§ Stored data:

Start of Block

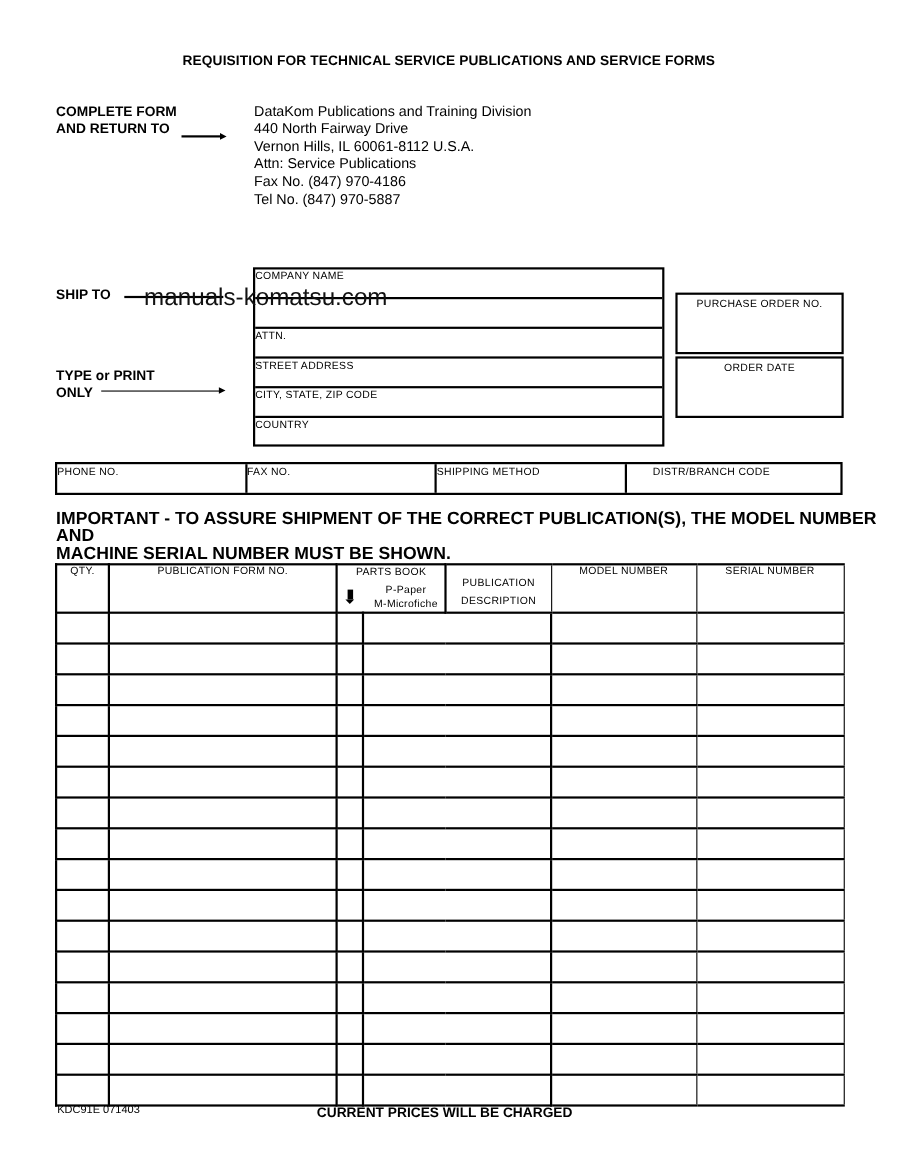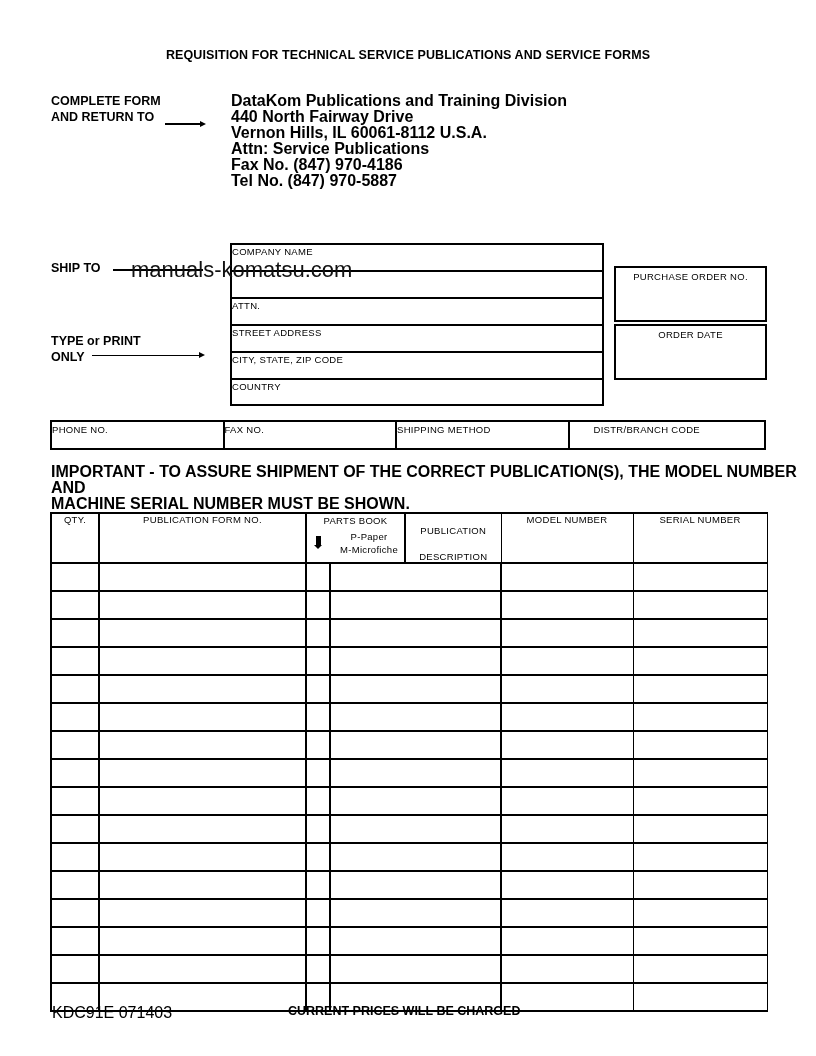--- a/index.html
+++ b/index.html
@@ -1,21 +1,21 @@
 <!DOCTYPE html>
 <html><head>
   <meta charset="utf-8">
   <style>
     html, body { margin:0; padding:0; background:#fff; }
     body { width:816px; height:1056px; position:relative; overflow:hidden; color:#000;
            font-family:"Liberation Sans", sans-serif; }
     .abs { position:absolute; }
     .title { left:0; width:816px; top:48px; text-align:center; font-weight:bold; font-size:12.5px; letter-spacing:0.1px; }
     .lbl-bold { font-weight:bold; font-size:12.5px; line-height:16px; }
-    .addr { left:231px; top:93px; font-weight:bold; font-size:16px; line-height:16px; }
+    .addr { left:231px; top:93px; font-weight:normal; font-size:13px; line-height:16px; }
     .arrow-line { height:1.5px; background:#000; }
     .arrow-head { width:0; height:0; border-top:3px solid transparent; border-bottom:3px solid transparent; border-left:6px solid #000; }
     .box { border:2px solid #000; box-sizing:border-box; }
     .tiny { font-size:9.5px; letter-spacing:0.3px; line-height:11px; }
     .ship-box { left:230px; top:243px; width:374px; height:163px; }
     .ship-row { position:absolute; left:0; width:370px; border-bottom:2px solid #000; box-sizing:border-box; }
     .ship-row span { position:absolute; left:0; top:1px; }
     .watermark { left:131px; top:257px; font-size:22px; color:#111; font-family:"Liberation Sans", sans-serif; }
     .side-box { left:614px; width:153px; height:56px; text-align:center; }
     .side-box span { display:block; margin-top:3px; }
@@ -26,21 +26,21 @@
     table.pubs { position:absolute; left:50px; top:512px; width:716px; border-collapse:collapse; table-layout:fixed; }
     table.pubs td, table.pubs th { border:2px solid #000; padding:0; box-sizing:border-box; }
     table.pubs th { font-weight:normal; vertical-align:top; text-align:center; height:44px; }
     table.pubs td { height:28px; }
     table.pubs .thin { border-left-width:1px; border-right-width:1px; }
     .pb-wrap { position:relative; height:42px; }
     .pb-title { position:absolute; left:0; right:0; top:1px; text-align:center; }
     .pb-sub { position:absolute; right:6px; top:16px; text-align:center; line-height:13px; }
     .pb-arrow { position:absolute; left:9px; top:22px; width:5px; height:9px; background:#000; }
     .pb-arrow:after { content:""; position:absolute; left:-2px; top:9px; border-left:4.5px solid transparent; border-right:4.5px solid transparent; border-top:4px solid #000; }
-    .footer-code { left:52px; top:1004px; font-size:16px; }
+    .footer-code { left:52px; top:1004px; font-size:10px; }
     .footer-note { left:288px; top:1004px; font-weight:bold; font-size:12.5px; }
   </style>
 </head>
 <body>
 
 <div class="abs title">REQUISITION FOR TECHNICAL SERVICE PUBLICATIONS AND SERVICE FORMS</div>
 
 <div class="abs lbl-bold" style="left:51px;top:93px;">
   <div>COMPLETE FORM</div>
   <div>AND RETURN TO</div>
@@ -128,21 +128,21 @@
           <div class="pb-title">PARTS BOOK</div>
           <div class="pb-arrow"></div>
           <div class="pb-sub">
             <div>P-Paper</div>
             <div>M-Microfiche</div>
           </div>
         </div>
       </th>
       <th class="tiny thin" style="padding-top:11px;">
         <div>PUBLICATION</div>
-        <div style="margin-top:15px;">DESCRIPTION</div>
+        <div style="margin-top:5px;">DESCRIPTION</div>
       </th>
       <th class="tiny thin">MODEL NUMBER</th>
       <th class="tiny thin">SERIAL NUMBER</th>
     </tr>
   </thead>
   <tbody id="pub-rows">
       <tr>
         <td></td>
         <td></td>
         <td></td>

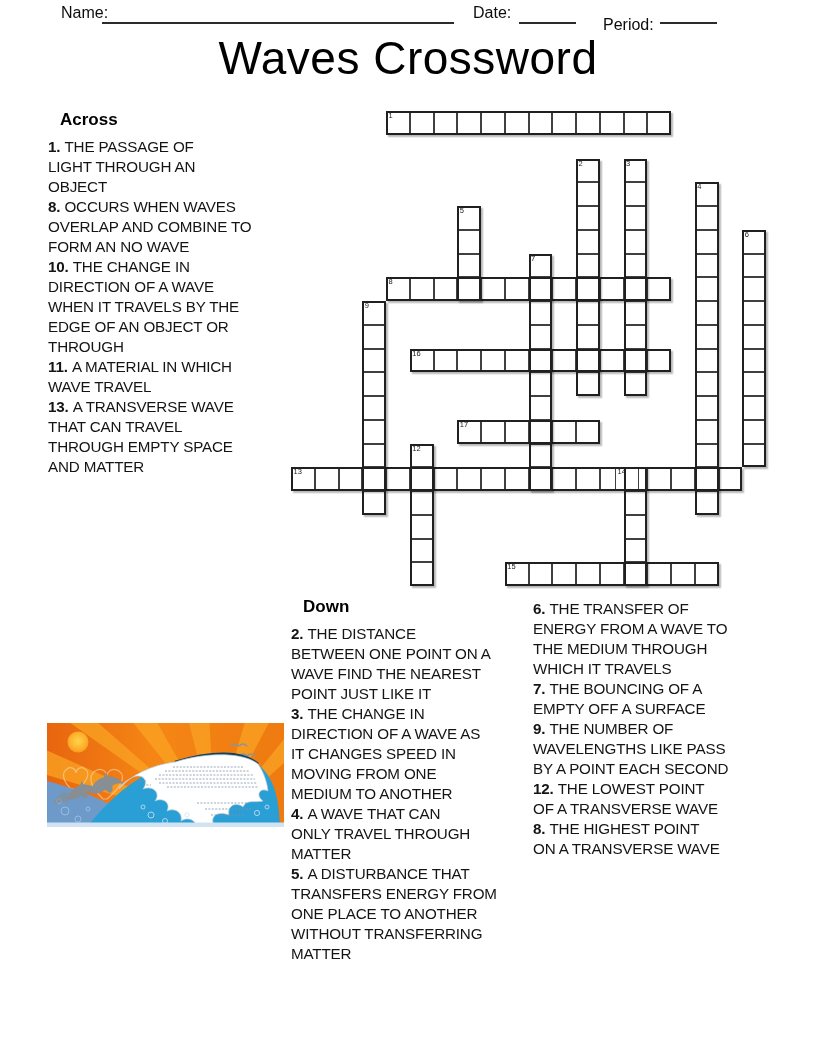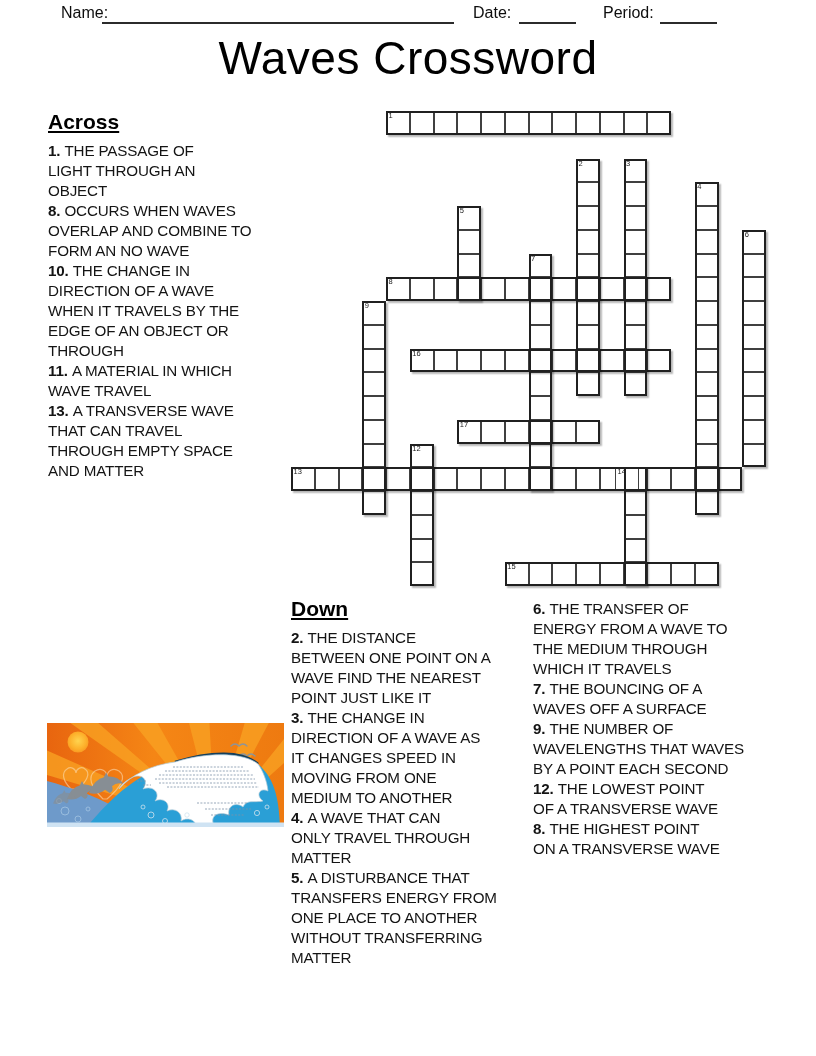--- a/index.html
+++ b/index.html
@@ -7,21 +7,21 @@
     width:816px;height:1056px;position:relative;background:#ffffff;
     font-family:"Liberation Sans",sans-serif;overflow:hidden;
   }
   .abs{position:absolute;}
   
   .hdr-label{font-size:16px;color:#0d0d0d;white-space:nowrap;}
   .hdr-line{border-bottom:2px solid #2b2b2b;height:18px;}
   
   #title{left:0;top:31px;width:816px;text-align:center;font-size:46px;color:#000;letter-spacing:.5px;}
   
-  .sec-head{margin:0 0 7px 0;font-size:21px;font-weight:700;text-decoration:underline;color:#000;}
+  .sec-head{margin:0 0 7px 12px;font-size:17px;font-weight:700;color:#000;}
   p.clue{margin:0;font-size:15.2px;line-height:20px;color:#141414;letter-spacing:-.15px;}
   p.clue b{font-weight:700;}
   .clue-text{white-space:pre-line;}
   #across{left:48px;top:110px;width:252px;}
   #down-left{left:291px;top:597px;width:252px;}
   #down-right{left:533px;top:599px;width:272px;}
   
   #grid{left:291px;top:111px;width:475px;height:475px;}
   .cell{
     position:absolute;width:23.75px;height:23.75px;box-sizing:border-box;
@@ -37,21 +37,21 @@
 </style>
 </head>
 <body>
 
 <div class="abs hdr-label" style="left:61px;top:4px">Name:</div>
 <div class="abs hdr-line" style="left:102px;top:4px;width:352px"></div>
 
 <div class="abs hdr-label" style="left:473px;top:4px">Date:</div>
 <div class="abs hdr-line" style="left:519px;top:4px;width:57px"></div>
 
-<div class="abs hdr-label" style="left:603px;top:4px">Period:</div>
+<div class="abs hdr-label" style="left:603px;top:16px">Period:</div>
 <div class="abs hdr-line" style="left:660px;top:4px;width:57px"></div>
 
 <div class="abs" id="title">Waves Crossword</div>
 
 <div class="abs" id="across">
   <h2 class="sec-head">Across</h2>
   <div id="across-list">
       <p class="clue"><b>1. </b><span class="clue-text">THE PASSAGE OF
 LIGHT THROUGH AN
 OBJECT</span></p>
@@ -275,23 +275,23 @@
 MATTER</span></p>
     </div>
 </div>
 <div class="abs" id="down-right">
   <div id="down-right-list">
       <p class="clue"><b>6. </b><span class="clue-text">THE TRANSFER OF
 ENERGY FROM A WAVE TO
 THE MEDIUM THROUGH
 WHICH IT TRAVELS</span></p>
       <p class="clue"><b>7. </b><span class="clue-text">THE BOUNCING OF A
-WAVES OFF A SURFACE</span></p>
+EMPTY OFF A SURFACE</span></p>
       <p class="clue"><b>9. </b><span class="clue-text">THE NUMBER OF
-WAVELENGTHS THAT WAVES
+WAVELENGTHS LIKE PASS
 BY A POINT EACH SECOND</span></p>
       <p class="clue"><b>12. </b><span class="clue-text">THE LOWEST POINT
 OF A TRANSVERSE WAVE</span></p>
       <p class="clue"><b>8. </b><span class="clue-text">THE HIGHEST POINT
 ON A TRANSVERSE WAVE</span></p>
     </div>
 </div>
 
 <svg class="abs" id="clipart" viewBox="0 0 237 104" preserveAspectRatio="none">
   <defs>

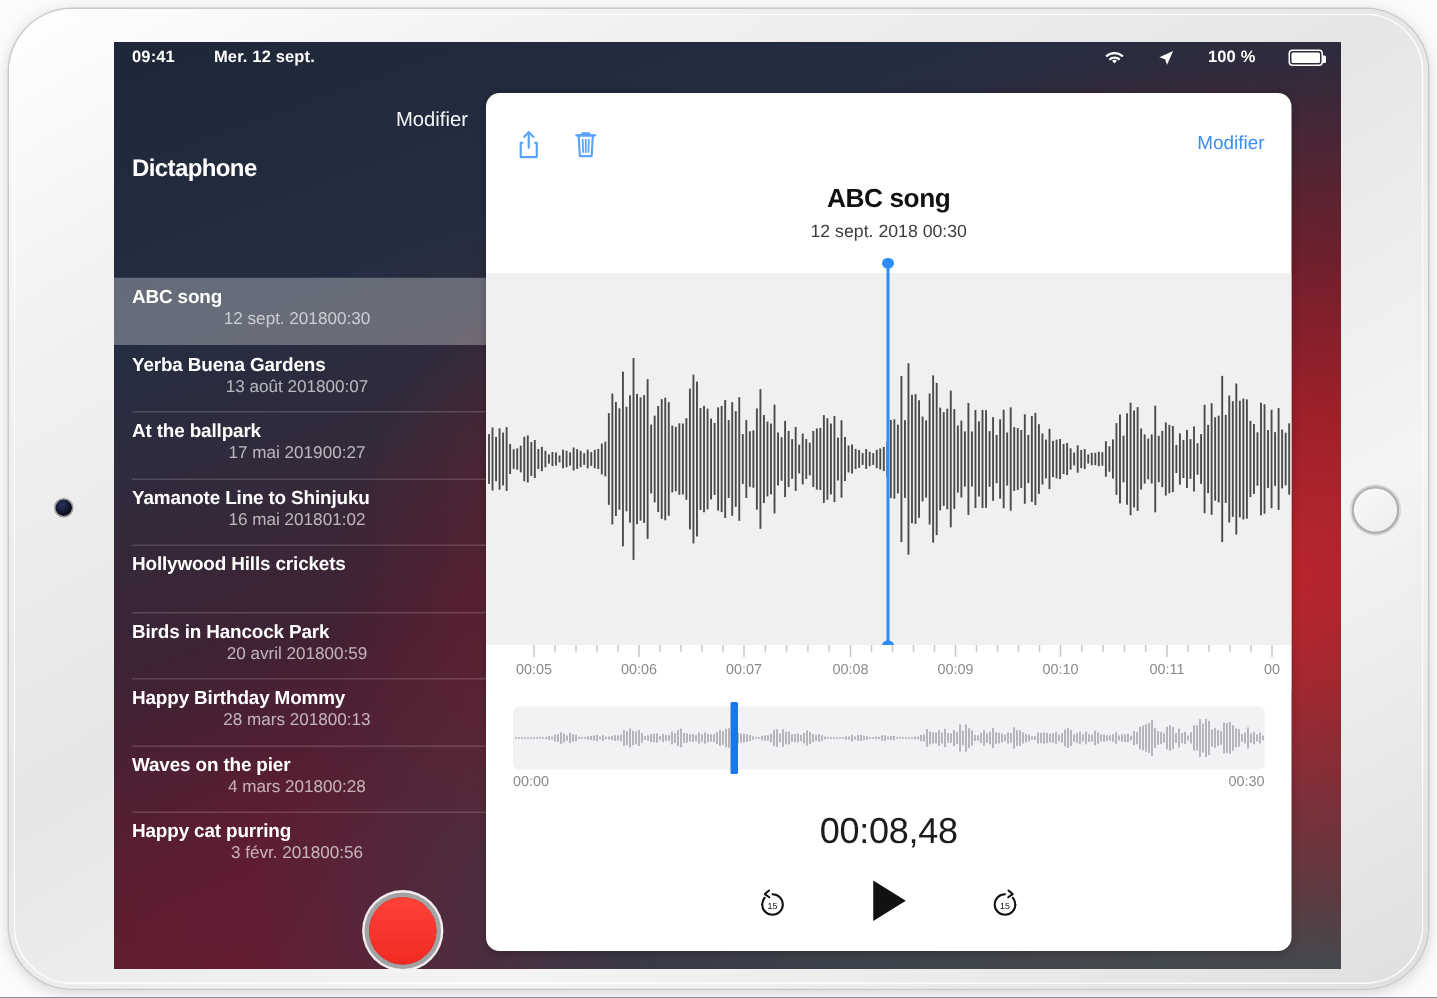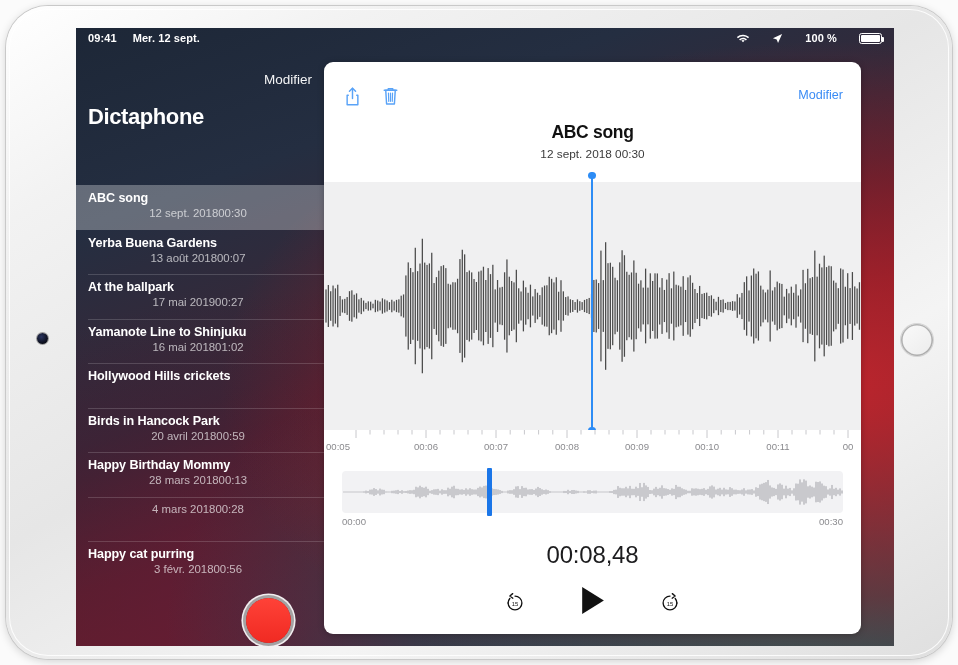--- a/index.html
+++ b/index.html
@@ -50,21 +50,21 @@
       linear-gradient(160deg,#1d2737 0%,#242e41 22%,#3d2736 46%,#6b1f29 62%,#7d1f27 74%,#4a2a47 88%,#33404d 100%);
   }
 
   
   .statusbar{
     position:absolute;left:0;top:0;width:818px;height:20px;
     display:flex;align-items:center;justify-content:space-between;
     padding:0 12px;box-sizing:border-box;
     color:#fff;font-size:11px;font-weight:bold;letter-spacing:.1px;
   }
-  .sb-left{display:flex;gap:16px;align-items:center;}
+  .sb-left{display:flex;gap:26px;align-items:center;}
   .sb-right{display:flex;gap:22px;align-items:center;font-weight:bold;}
   .ico-wifi{display:inline-block;width:14px;height:11px;position:relative;}
   .ico-loc{display:inline-block;width:11px;height:11px;}
   .battery{
     display:inline-block;width:23px;height:11px;border:1.2px solid #fff;border-radius:2.6px;
     position:relative;box-sizing:border-box;padding:1px;
   }
   .battery::after{content:"";position:absolute;right:-3.2px;top:3px;width:2px;height:5px;
     background:#fff;border-radius:0 1px 1px 0;}
   .battery i{display:block;height:100%;background:#fff;border-radius:1px;}
@@ -72,21 +72,21 @@
   
   .sidebar{
     position:absolute;left:0;top:20px;width:248px;height:598px;
     overflow:hidden;
   }
   .sb-edit{
     position:absolute;right:12px;top:24px;color:#ffffff;font-size:13.5px;
     opacity:.95;cursor:pointer;
   }
   .sb-title{
-    position:absolute;left:12px;top:56px;color:#fff;font-size:22px;font-weight:bold;
+    position:absolute;left:12px;top:56px;color:#fff;font-size:16px;font-weight:bold;
     letter-spacing:-.4px;
   }
   .searchbox{
     position:absolute;left:12px;top:95px;width:214px;height:28px;
     background:rgba(255,255,255,.14);border-radius:9px;
     display:flex;align-items:center;gap:6px;padding:0 9px;box-sizing:border-box;
     cursor:text;
   }
   .searchbox .ph{color:rgba(255,255,255,.58);font-size:13px;}
   .mag{width:12px;height:12px;flex:0 0 auto;}
@@ -260,20 +260,21 @@
             </div>
           </div>
           <div class="rec-item">
             <div class="rec-name">Happy Birthday Mommy</div>
             <div class="rec-meta">
               <span class="rec-date">28 mars 2018</span>
               <span class="rec-dur">00:13</span>
             </div>
           </div>
           <div class="rec-item">
+            <div class="rec-name">Waves on the pier</div>
             <div class="rec-meta">
               <span class="rec-date">4 mars 2018</span>
               <span class="rec-dur">00:28</span>
             </div>
           </div>
           <div class="rec-item">
             <div class="rec-name">Happy cat purring</div>
             <div class="rec-meta">
               <span class="rec-date">3 févr. 2018</span>
               <span class="rec-dur">00:56</span>
@@ -579,21 +580,21 @@
                 <line x1="425.6" y1="0" x2="425.6" y2="4.5"></line>
                 <line x1="439.8" y1="0" x2="439.8" y2="4.5"></line>
                 <line x1="454" y1="0" x2="454" y2="8"></line>
                 <line x1="468.0" y1="0" x2="468.0" y2="4.5"></line>
                 <line x1="482.0" y1="0" x2="482.0" y2="4.5"></line>
                 <line x1="496.0" y1="0" x2="496.0" y2="4.5"></line>
                 <line x1="510.0" y1="0" x2="510.0" y2="4.5"></line>
                 <line x1="524" y1="0" x2="524" y2="8"></line>
               </g>
           </svg>
-          <span class="ruler-lab" style="left:14px">00:05</span>
+          <span class="ruler-lab" style="left:32px">00:05</span>
           <span class="ruler-lab" style="left:102px">00:06</span>
           <span class="ruler-lab" style="left:172px">00:07</span>
           <span class="ruler-lab" style="left:243px">00:08</span>
           <span class="ruler-lab" style="left:313px">00:09</span>
           <span class="ruler-lab" style="left:383px">00:10</span>
           <span class="ruler-lab" style="left:454px">00:11</span>
           <span class="ruler-lab" style="left:524px">00</span>
         </div>
 
         <div class="mini-wrap">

End of Block

§ Your objective:
Your reply should consist solely of the lines above, from the opening line through the line with "position:relative; overflow:hidden; color:#000;", reproduced exactly and without pictures.

§ Reply:
--- a/index.html
+++ b/index.html
@@ -1,21 +1,21 @@
 <!DOCTYPE html>
 <html><head>
   <meta charset="utf-8">
   <style>
     html, body { margin:0; padding:0; background:#fff; }
     body { width:816px; height:1056px; position:relative; overflow:hidden; color:#000;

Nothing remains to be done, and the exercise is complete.